Управление доступом по ssh
Есть несколько способов для этого:
-
Парольный доступ. Пожалуйста, не пользуйтесь им. Вроде как это звучит очень просто, но сервак становится уязвимым к перебору паролей, пароли надо где-то хранить, общие учетки растекаются по куче людей и вообще неизвестно куда, записываются на бумажки и т.п. Вдобавок с парольным доступом есть ограничения на многие действия — тяжело что-то автоматизировать, когда надо пароль пробрасывать. Есть
sshpass
, но его стоит использовать только в очень крайних случаях. -
Ключевой доступ. По умолчанию используйте его. Он надежнее, позволяет более гранулировано управлять доступом и использовать ssh практически бесшовно. Есть и проблемы: например, не очень просто удалить ключ уволившегося сотрудника из всех мест или ограничить права уже внутри хоста. Но это решается, например, через системы конфигурации типа Puppet или Ansible.
-
Доступ через SSO. С этим вариантом я столкнулся на новой работе.
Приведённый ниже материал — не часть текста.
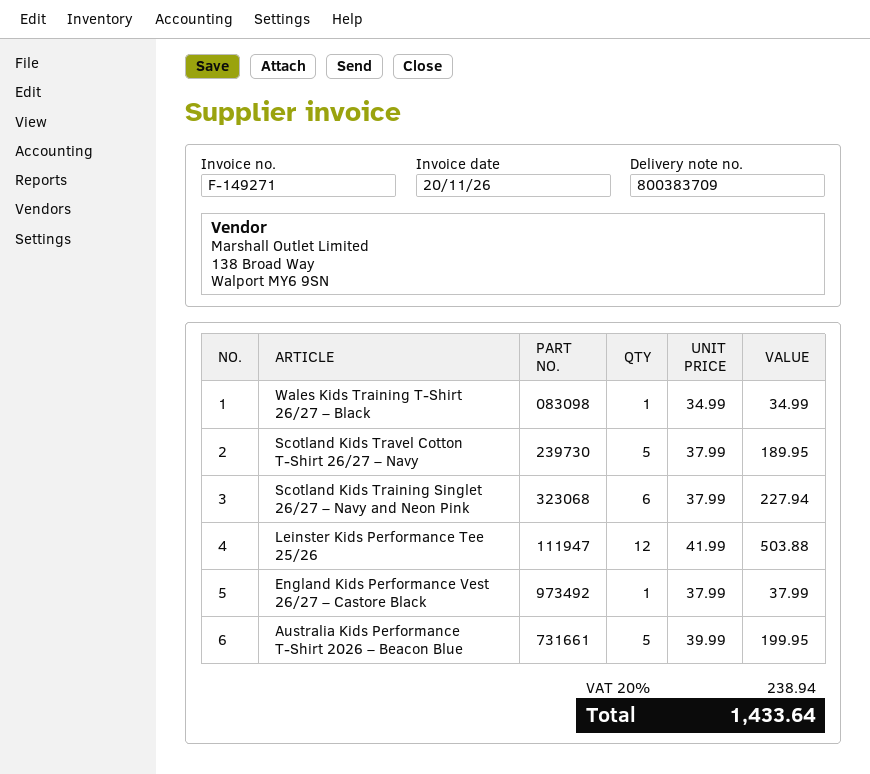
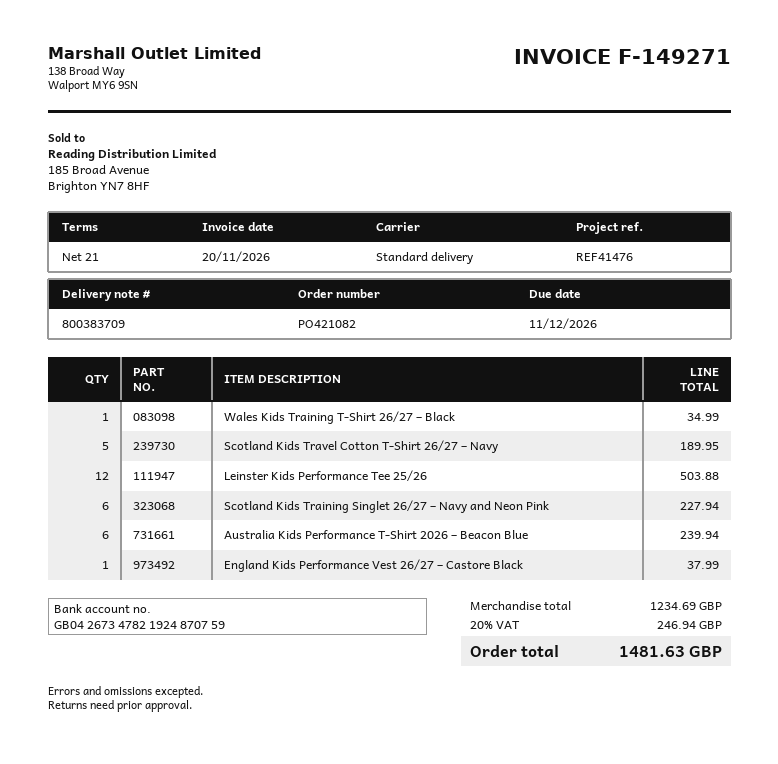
Australia Kids Performance T-Shirt 2026 – Beacon Blue: 5 for 199.95 -> 6 for 239.94
tax: 20% = 238.94 -> 20% = 246.94
total: 1433.64 -> 1481.63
Суть заключается в том, что никто не дает доступа к серверам напрямую — только через промежуточный агент, который управляет доступом. Банальный вариант — вы запрашиваете доступ к определенному серверу, а после одобрения подключаетесь к серверу-агенту, вводите свои LDAP-данные и работаете дальше. Пример из интернета. Этот подход хорош для большой организации — контролируемый менеджмент ключей, возможность аудита, ведения журналов доступа и т.п. Но для рядового сотрудника это не очень удобно — возникают многие проблемы парольного доступа. Например, уже не скачаешь нормально файл по scp через промежуточный узел или не пробросишь чужие порты.